- What is needed -
In the entries that follow, the first line to write out is the one containing "[122,229,183,242] proyects ->", and the last is the one containing "[222,148,357,162] Python and Django ->". Reproduce that stretch exactly, with nothing before or after it.

- Data section -
....................
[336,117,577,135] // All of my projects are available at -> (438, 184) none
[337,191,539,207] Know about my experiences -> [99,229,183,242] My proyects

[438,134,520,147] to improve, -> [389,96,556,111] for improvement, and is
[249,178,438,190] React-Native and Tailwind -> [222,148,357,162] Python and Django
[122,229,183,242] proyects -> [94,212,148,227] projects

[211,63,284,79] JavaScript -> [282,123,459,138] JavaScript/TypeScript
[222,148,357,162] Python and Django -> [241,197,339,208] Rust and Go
....................
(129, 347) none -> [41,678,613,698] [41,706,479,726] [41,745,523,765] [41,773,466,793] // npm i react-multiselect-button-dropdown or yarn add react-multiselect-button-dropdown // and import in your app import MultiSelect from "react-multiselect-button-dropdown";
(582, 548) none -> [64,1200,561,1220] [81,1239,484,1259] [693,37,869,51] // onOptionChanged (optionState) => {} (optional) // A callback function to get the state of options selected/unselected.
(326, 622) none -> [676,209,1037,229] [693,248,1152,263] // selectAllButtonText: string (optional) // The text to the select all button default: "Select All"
....................
- Output -
[122,229,183,242] proyects -> [94,212,148,227] projects

[211,63,284,79] JavaScript -> [282,123,459,138] JavaScript/TypeScript
[222,148,357,162] Python and Django -> [241,197,339,208] Rust and Go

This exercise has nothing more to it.